> **Exercise aim**
Go line by line through the data below and count those with the string "left". Give the number only.

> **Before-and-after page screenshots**
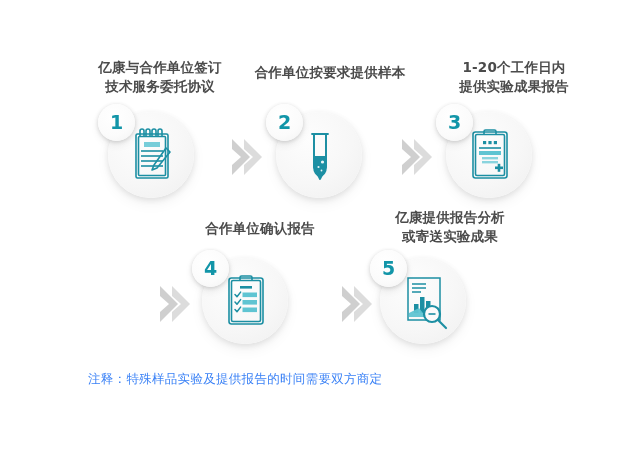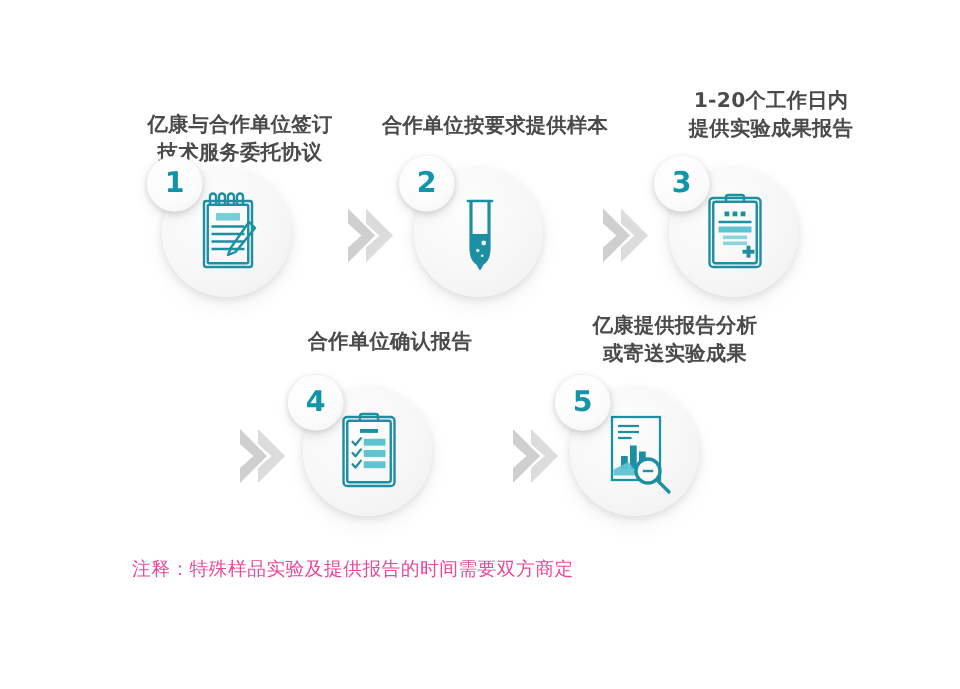--- a/index.html
+++ b/index.html
@@ -26,22 +26,22 @@
     position: absolute;
     text-align: center;
     color: #4b4b4b;
     font-weight: bold;
     font-size: 13.5px;
     line-height: 19px;
     letter-spacing: 0.2px;
     white-space: pre-line;
   }
 
-  .cap-1 { left: 78px;  top: 58px;  width: 164px; margin-top: 16px; }
-  .cap-2 { left: 240px; top: 76px;  width: 180px; font-family: Liberation Mono, monospace; }
+  .cap-1 { left: 78px;  top: 58px;  width: 164px; }
+  .cap-2 { left: 240px; top: 63px;  width: 180px; }
   .cap-3 { left: 428px; top: 58px;  width: 172px; }
   .cap-4 { left: 172px; top: 219px; width: 176px; }
   .cap-5 { left: 362px; top: 208px; width: 176px; }
 
   
   .step {
     position: absolute;
     width: 96px;
     height: 96px;
   }
@@ -107,21 +107,21 @@
   .chev-a { left: 228px; top: 137px; }
   .chev-b { left: 398px; top: 137px; }
   .chev-c { left: 156px; top: 284px; }
   .chev-d { left: 338px; top: 284px; }
 
   
   .footnote {
     position: absolute;
     left: 88px;
     top: 370px;
-    color: #ec4899;
+    color: #3b82f6;
     font-size: 12.5px;
     line-height: 18px;
     letter-spacing: 0.3px;
     font-weight: normal;
   }
 </style>
 </head>
 <body>
 
 <div class="canvas">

> **Result**
12